Crema, il rendiconto 2023 passa a maggioranza. Fontana: ‘sostegno e cura per tutte le famiglie’

Tre ore abbondanti di seduta, per il consiglio comunale di ieri sera, impegnato nella discussione del rendiconto di gestione, approvato a maggioranza, col voto contrario dell’opposizione. Per la titolare al bilancio, Cinzia Fontana, i dati “dimostrano la solidità, la cura e l’attenta gestione messa in campo”. Del resto “i dati sono lo specchio delle scelte che un’amministrazione compie”. Ecco quindi che “nonostante le grandi difficoltà che i bilanci comunali stano attraversando”, l’intervento politico è da ricercare in una precisa direzione: “si è scelto di continuare a sostenere le famiglie.
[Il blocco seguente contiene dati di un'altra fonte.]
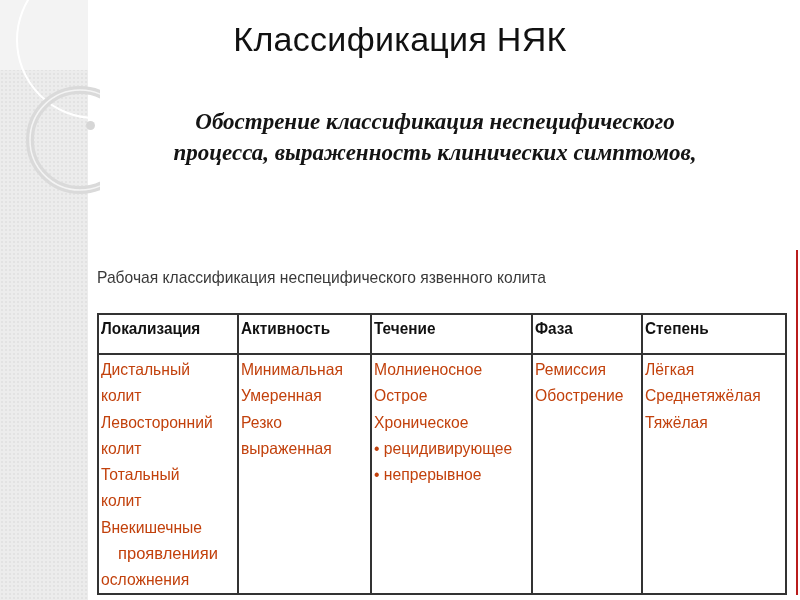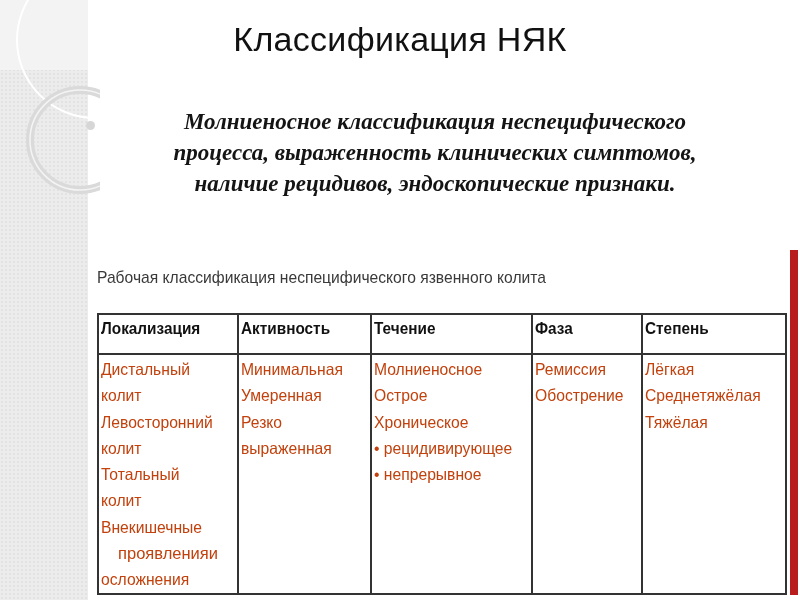--- a/index.html
+++ b/index.html
@@ -30,21 +30,21 @@
   }
   .lead {
     position: absolute; left: 100px; top: 106px; width: 670px; text-align: center;
     font-family: "Liberation Serif", serif; font-style: italic; font-weight: bold;
     font-size: 23px; line-height: 31px; color: #141414;
   }
 
   .figure {
     position: absolute; left: 88px; top: 250px; width: 710px; height: 345px;
     background: #ffffff;
-    border-right: 8px solid #b91c1c;
+    border-right: 2px solid #b91c1c;
   }
   .fig-caption {
     position: absolute; left: 9px; top: 18px;
     font-family: "Liberation Sans", sans-serif; font-size: 17px; color: #3a3a3a;
     transform: scaleX(0.92); transform-origin: left center; white-space: nowrap;
   }
 
   table.cls {
     position: absolute; left: 9px; top: 63px;
     border-collapse: collapse; table-layout: fixed;
@@ -73,23 +73,22 @@
     <circle cx="95" cy="40" r="78" fill="none" stroke="#ffffff" stroke-width="2"></circle>
     <circle cx="80" cy="140" r="50" fill="none" stroke="#dadada" stroke-width="8"></circle>
     <circle cx="80" cy="140" r="50" fill="none" stroke="#f4f4f4" stroke-width="1.5"></circle>
   </svg>
 </div>
 
 <div class="title">Классификация НЯК</div>
 
 <span class="bullet-dot"></span>
 <div class="lead">
-  <div>Молниеносное классификация неспецифического</div>
+  <div>Обострение классификация неспецифического</div>
   <div>процесса, выраженность клинических симптомов,</div>
-  <div>наличие рецидивов, эндоскопические признаки.</div>
 </div>
 
 <div class="figure">
   <div class="fig-caption">Рабочая классификация неспецифического язвенного колита</div>
 
   <table class="cls">
     <colgroup>
       <col style="width:140px">
         <col style="width:133px">
         <col style="width:161px">

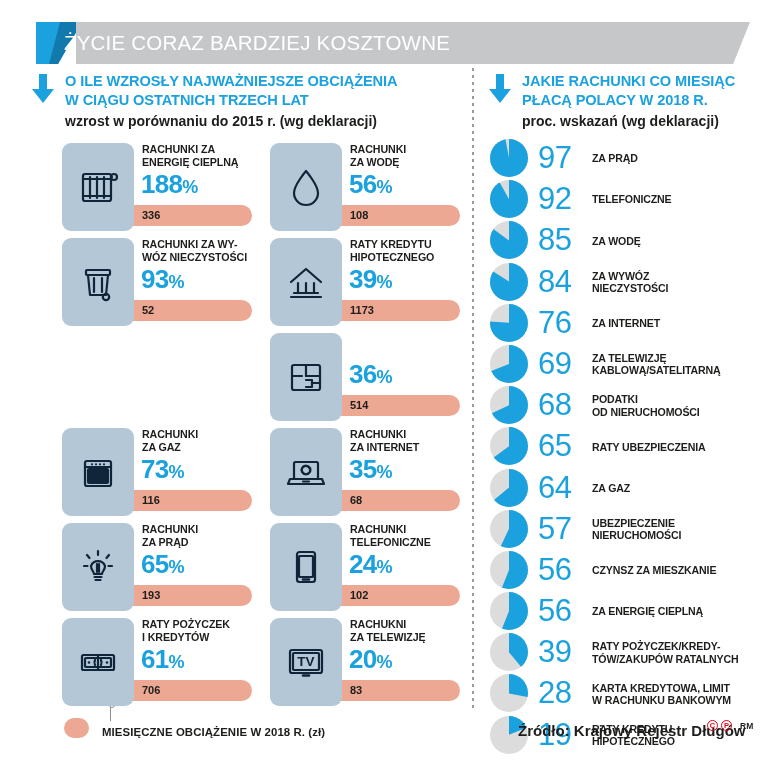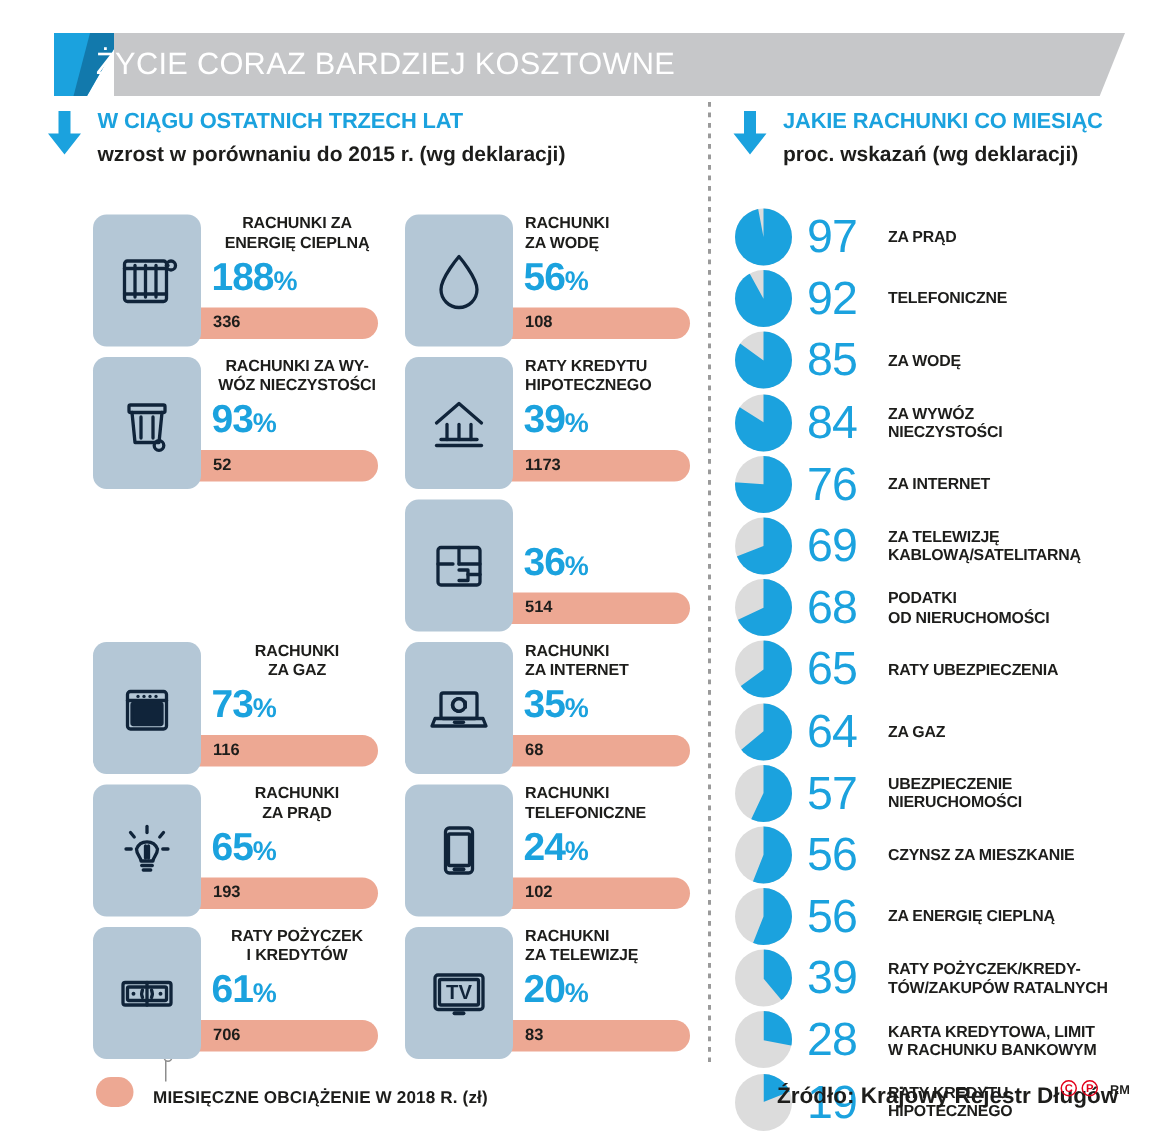--- a/index.html
+++ b/index.html
@@ -45,21 +45,21 @@
     background-image: linear-gradient(to bottom, #9a9a9a 0 3px, transparent 3px 7px);
     background-size: 2px 7px;
   }
 
   
   .cards { position: absolute; left: 62px; top: 143px; width: 400px; }
   .card-row { position: relative; height: 95px; }
   .card {
     position: absolute; top: 0; width: 190px; height: 88px;
   }
-  .card.c0 { left: 0; text-align: center; }
+  .card.c0 { left: 0; }
   .card.c1 { left: 208px; }
 
   .tile {
     position: absolute; left: 0; top: 0; width: 72px; height: 88px;
     background: #b4c7d6; border-radius: 9px; z-index: 2;
     display: flex; align-items: center; justify-content: center;
   }
   .tile svg { display: block; }
 
   .ctitle {
@@ -148,29 +148,31 @@
       <polygon points="24,0 46,0 22,42 13,42" fill="#1279ac"></polygon>
     </svg>
     <div class="banner-bar"></div>
     <div class="banner-title">ŻYCIE CORAZ BARDZIEJ KOSZTOWNE</div>
   </div>
 
   <div class="sec-head" style="left:30px; top:72px; width:420px;">
     <svg class="arrow" viewBox="0 0 26 30">
       <path d="M9 0 h8 v15 h7 L13 29 L2 15 h7 z" fill="#1ba2de"></path>
     </svg>
+    <div class="h1">O ILE WZROSŁY NAJWAŻNIEJSZE OBCIĄŻENIA</div>
     <div class="h1">W CIĄGU OSTATNICH TRZECH LAT</div>
     <div class="sub">wzrost w porównaniu do 2015 r. (wg deklaracji)</div>
   </div>
 
   <div class="sec-head" style="left:487px; top:72px; width:280px;">
     <svg class="arrow" viewBox="0 0 26 30">
       <path d="M9 0 h8 v15 h7 L13 29 L2 15 h7 z" fill="#1ba2de"></path>
     </svg>
     <div class="h1">JAKIE RACHUNKI CO MIESIĄC</div>
+    <div class="h1">PŁACĄ POLACY W 2018 R.</div>
     <div class="sub">proc. wskazań (wg deklaracji)</div>
   </div>
 
   <div class="divider"></div>
 
   <div class="cards" id="cards">
       <div class="card-row">
         <div class="card c0">
           <div class="tile">
             <svg width="46" height="46" viewBox="0 0 46 46">

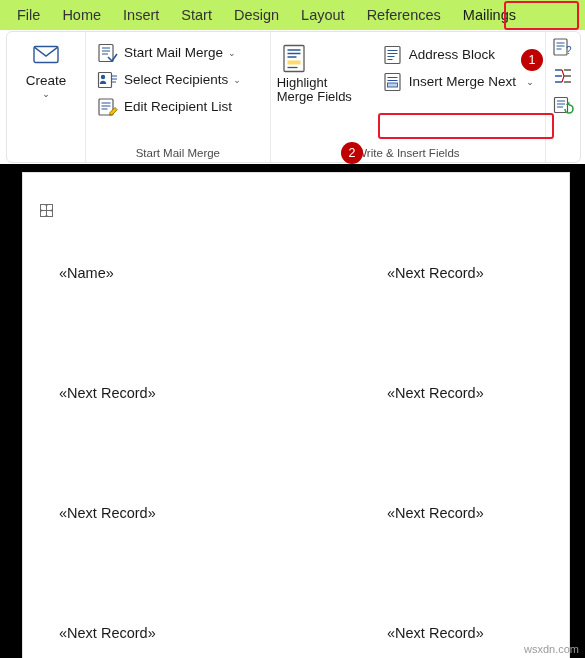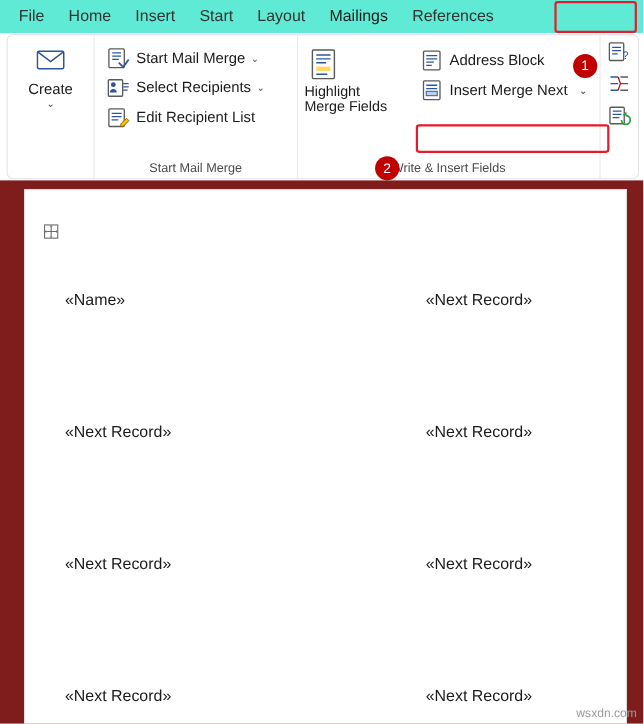--- a/index.html
+++ b/index.html
@@ -12,21 +12,21 @@
     overflow:hidden;
     position:relative;
   }
 
   
   .tabbar{
     height:30px;
     display:flex;
     align-items:flex-end;
     padding-left:6px;
-    background:#5eead4;
+    background:#bef264;
     position:relative;
   }
   .tab{
     padding:4px 11px 6px 11px;
     font-size:14.5px;
     color:#333;
     line-height:18px;
     white-space:nowrap;
     cursor:default;
   }
@@ -160,21 +160,21 @@
     color:#fff;
     font-size:12.5px;
     display:flex;align-items:center;justify-content:center;
     font-family:"Liberation Sans", sans-serif;
   }
 
   
   .doc-wrap{
     position:absolute;
     top:164px;left:0;right:0;bottom:0;
-    background:#7f1d1d;
+    background:#000000;
   }
   .page{
     position:absolute;
     left:22px;top:8px;
     width:548px;
     bottom:0;
     background:#ffffff;
     border:1px solid #e0e0e0;
     border-bottom:none;
     box-sizing:border-box;
@@ -201,23 +201,24 @@
   }
 </style>
 </head>
 <body>
 
 <div class="tabbar">
   <div class="tab">File</div>
   <div class="tab">Home</div>
   <div class="tab">Insert</div>
   <div class="tab">Start</div>
+  <div class="tab">Design</div>
   <div class="tab">Layout</div>
+  <div class="tab">References</div>
   <div class="tab active">Mailings</div>
-  <div class="tab">References</div>
   <div class="tab-highlight" style="left:504px;top:1px;width:75px;height:29px;"></div>
 </div>
 
 <div class="ribbon">
   <div class="ribbon-inner">
 
     <div class="group g-create">
       <div class="group-content" style="flex-direction:column;align-items:center;">
         <div class="create-btn">
           <span class="ico">

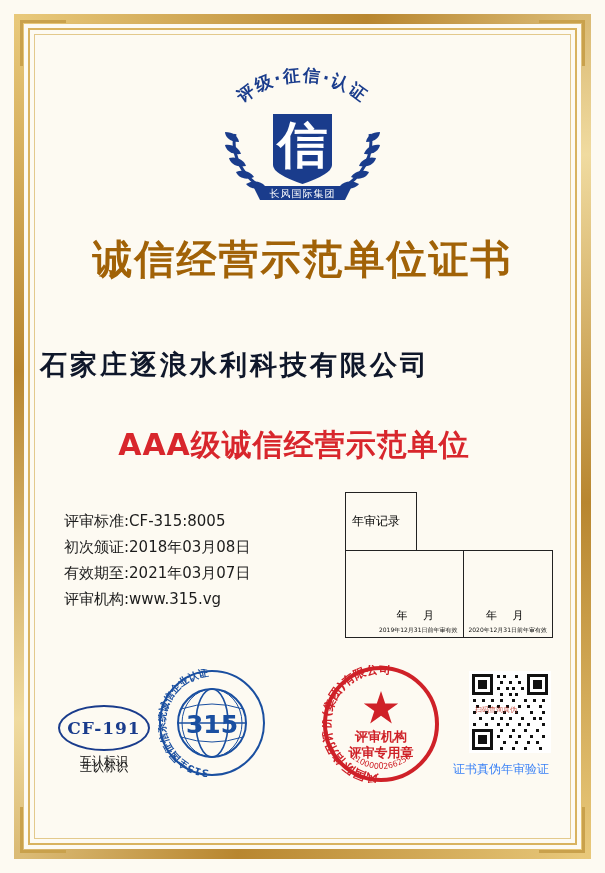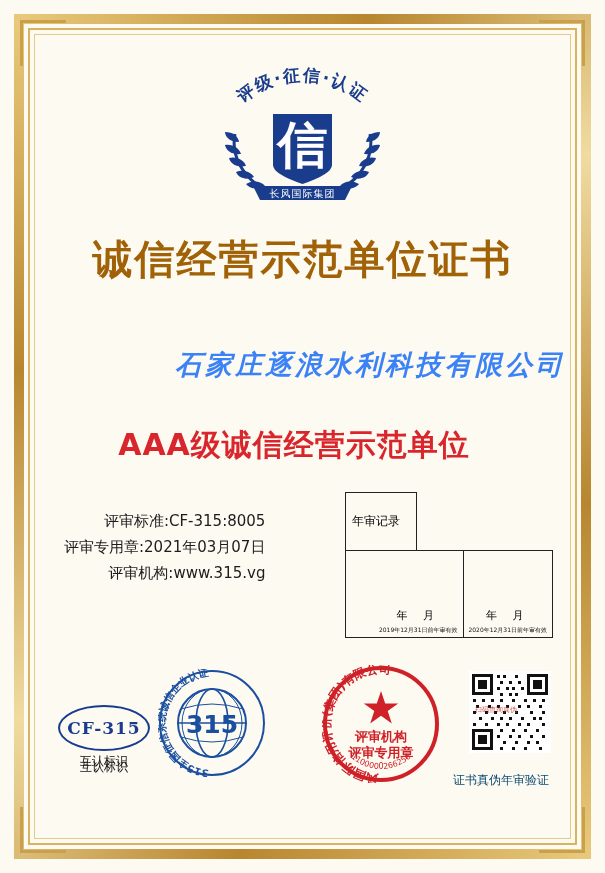--- a/index.html
+++ b/index.html
@@ -109,27 +109,26 @@
     font-size: 16px;
     font-weight: bold;
     color: #1a1a1a;
     letter-spacing: 0px;
   }
   .company-name {
     position: absolute;
     left: 0;
     right: 0;
     top: 307px;
-    text-align: right;
+    text-align: left;
     font-family: "DejaVu Sans", "Liberation Sans", sans-serif;
     font-size: 27px;
     font-weight: bold;
     letter-spacing: 3px;
-    color: #3b82f6;
-    font-style: italic;
+    color: #0f172a;
   }
   .award-level {
     position: absolute;
     left: 0;
     right: 17px;
     top: 385px;
     text-align: center;
     font-family: "DejaVu Sans", "Liberation Sans", sans-serif;
     font-size: 30px;
     font-weight: bold;
@@ -140,21 +139,21 @@
   
   .details {
     position: absolute;
     left: 24px;
     top: 468px;
     font-family: "DejaVu Sans", "Liberation Sans", sans-serif;
     font-size: 15px;
     color: #1c1c1c;
     line-height: 26px;
   }
-  .details div { white-space: nowrap; text-align: right; }
+  .details div { white-space: nowrap; }
 
   
   .review-table {
     position: absolute;
     right: 12px;
     top: 452px;
     width: 208px;
   }
   .review-title {
     border: 1px solid #222;
@@ -241,22 +240,22 @@
     width: 82px;
     height: 82px;
     position: relative;
     background: #fdba74;
   }
   .qr svg { display: block; }
 
   .qr-caption {
     font-family: "DejaVu Sans", "Liberation Sans", sans-serif;
     font-size: 12px;
-    color: #0c4a6e;
-    margin-top: 11px;
+    color: #3b82f6;
+    margin-top: 0;
   }
 
   
   .qr-watermark {
     position: absolute;
     left: 6px;
     top: 34px;
     font-size: 7px;
     color: #c0392b;
     opacity: .85;
@@ -311,42 +310,43 @@
         </svg>
       </div>
     </div>
 
     <div class="main-title">诚信经营示范单位证书</div>
     <div class="company-name">石家庄逐浪水利科技有限公司</div>
     <div class="award-level">AAA级诚信经营示范单位</div>
 
     <div class="details">
       <div>评审标准:CF-315:8005</div>
-      <div>评审专用章:2021年03月07日</div>
+      <div>初次颁证:2018年03月08日</div>
+      <div>有效期至:2021年03月07日</div>
       <div>评审机构:www.315.vg</div>
     </div>
 
     <div class="review-table">
       <div class="review-title">年审记录</div>
       <div class="review-body">
         <div class="review-cell">
           <div class="ym">年 月</div>
           <div class="note">2019年12月31日前年审有效</div>
         </div>
         <div class="review-cell">
           <div class="ym">年 月</div>
           <div class="note">2020年12月31日前年审有效</div>
         </div>
       </div>
     </div>
 
     <div class="seals">
 
       <div class="seal" style="left: 18px; top: 48px;">
-        <div class="cf-oval">CF-315</div>
+        <div class="cf-oval">CF-191</div>
         <div class="seal-caption">互认标识</div>
       </div>
 
       <div class="seal" style="left: 118px; top: 12px;">
         <svg width="108" height="108" viewBox="0 0 108 108" xmlns="http://www.w3.org/2000/svg">
           <defs>
             <path id="ringtop" d="M 54 101 A 47 47 0 1 1 54.2 101" fill="none"></path>
           </defs>
           <circle cx="54" cy="54" r="52" fill="none" stroke="#1a4fa0" stroke-width="2"></circle>
           <circle cx="54" cy="54" r="34" fill="none" stroke="#1a4fa0" stroke-width="2"></circle>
E di farlo in senso pro attivo e non in un’ottica di riparazione, di contenimento del disagio”. L’amministrazione ha quindi “fortemente investito nella cultura, nell’istruzione, nelle iniziative del commercio, del turismo. Tutte azioni che stanno portando risorse alle città”.

 

 

Investimenti a lungo termine

Particolarmente importante, ha concluso l’assessore, è notare come “il 2023 sia l’anno degli investimenti a lungo termine. L’avanzo di amministrazione 2022 è stato usato quasi per 11 milioni di euro nel corso del 2023”. In che modo? “Con 8 milioni di euro per gli investimenti ed il resto nella parte corrente, ovvero manutenzione scuole e sociale. I 22,5 milioni sono finanziati da avanzo di amministrazione e Pnrr. Non ci sono stati aumenti delle tariffe, “per continuare a garantire un sostegno importante alle famiglie”, a partire dall’aumento del numero dei posti degli asili nido.

 

 

I cambiamenti

Vediamo alcuni raffronti, per comprendere meglio la tendenza della finanza comunale e le modifiche in seno alla comunità. Le entrate, dal 2019 (anno prima del Covid) al 2023, sono aumentate di circa sei milioni. “Una volta erano preponderanti le spese per la macchina comunale. Un ruolo importante era rivestito dal rimborso dei prestiti. Dal 2009 al 2023 le percentuali delle spese da affrontare si sono profondamente modificate: i servizi istituzionali sono passati dal 29 al 22 per cento, mantenendo inalterate le risorse per le manutenzioni del patrimonio comunale. Sono aumentate le risorse per il contratto collettivo del lavoro, mentre i settori che hanno avuto un incremento radicale sono le politiche sociali (dal 2019 al 2023 l’aumento è di 2,3 milioni), l’istruzione e il diritto allo studio.

 

 

Utenze e tutela minori

Dal 2021 al 2022 le utenze sono aumentate del 50 per cento, quasi 800 mila euro in più, compensate all’epoca da contributi statali per 640 mila euro. “Il 2023 – ha spiegato Fontana - ha fatto registrare una riduzione di 300 mila euro della spesa: allargando il campo, vediamo che dal 2021 abbiamo una differenza di 467 mila euro, con un contributo statale di soli 146 mila euro: la differenza è di circa mezzo milione”. Doveroso l’aumento della tutela dei minori. Il costo del Saap è passato negli ultimi quattro anni da 800 mila a 1,9 milioni di euro. Sono raddoppiati gli investimenti per l’assistenza domiciliare minori (nel 2023 poco più di 91 mila euro), l’assistenza alle rette dei minori (da 270 a 410 mila euro) e l’accoglienza mamme con minori a seguito (da 32 a 63 mila euro), con le rette per minori stranieri non accompagnati passate da 69 mila a 358 mila euro.